You might be running into the well-known problem that the Groovy compiler sometimes needs runtime dependencies to be put on its compile class path. This is because the compiler uses Java reflection to access its compile class path. There are concrete plans to fix this in an upcoming release (don't remember if it's 2.x or 3.0).
Looks like the domain you wish to scan is "net.initech". In that case, why not using ClasspathHelper.forPackage("net.initech") (and leaving the exclude pattern)?

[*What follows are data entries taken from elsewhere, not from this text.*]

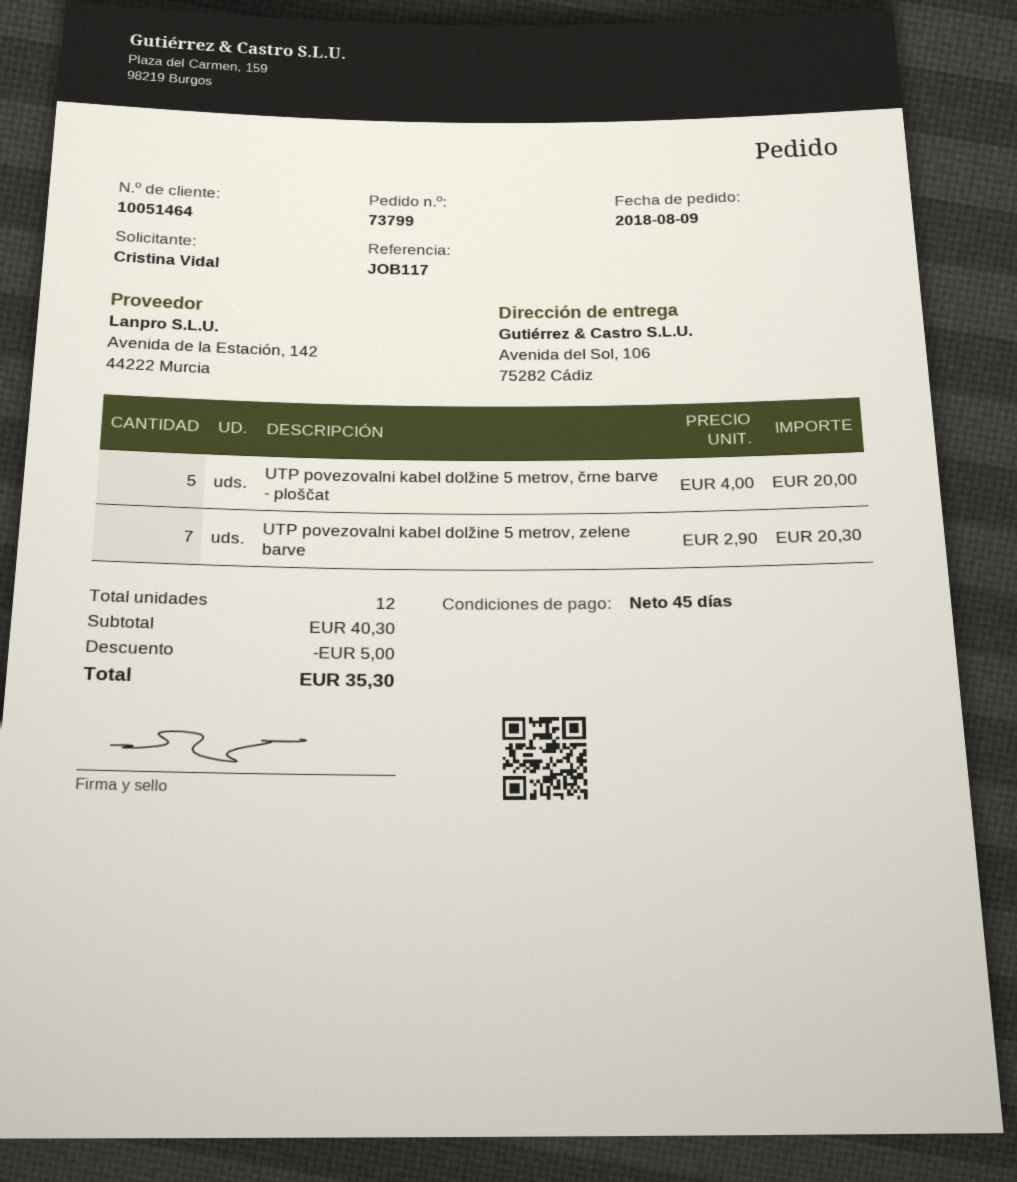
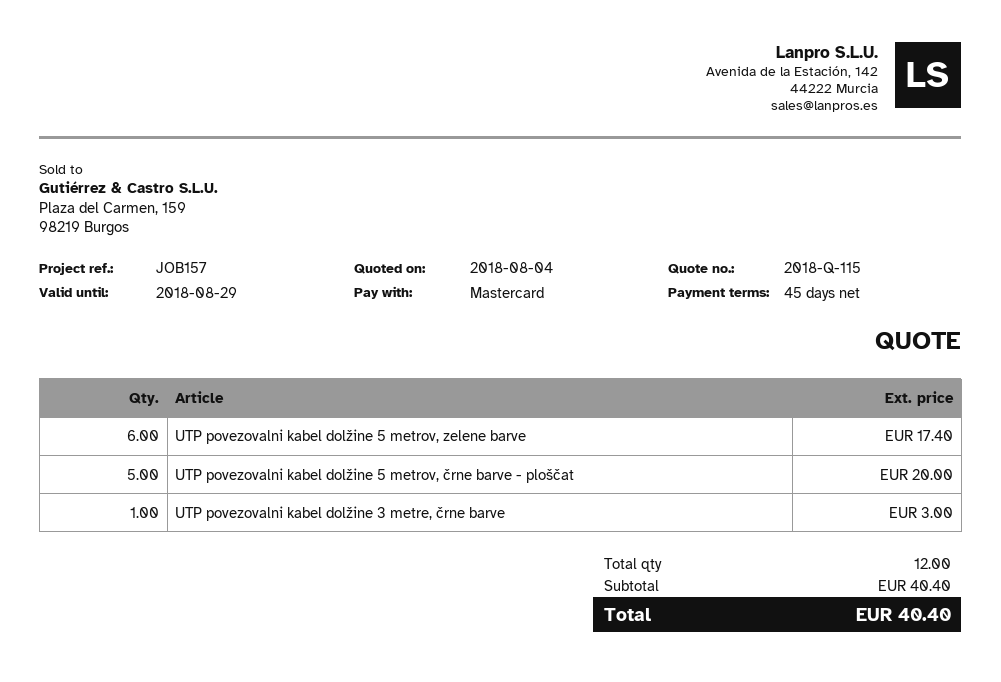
reference: JOB117 -> JOB157
UTP povezovalni kabel dolžine 5 metrov, zelene barve: 7 for 20.30 -> 6 for 17.40
UTP povezovalni kabel dolžine 3 metre, črne barve: none -> 1 for 3.00
subtotal: 40.30 -> 40.40
discount: 5.00 -> none
total: 35.30 -> 40.40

Second, what's the idea of using new ClassLoader[0]?
Also, note the using new SubTypesScanner(false) is not a best practice, as it might create a huge md store of all classes (well, all classes are derived from Object).
Basically Reflections does not intend to list all classes (though it obviously can), but to aggregate types based on some criteria (annotation/supertype and so).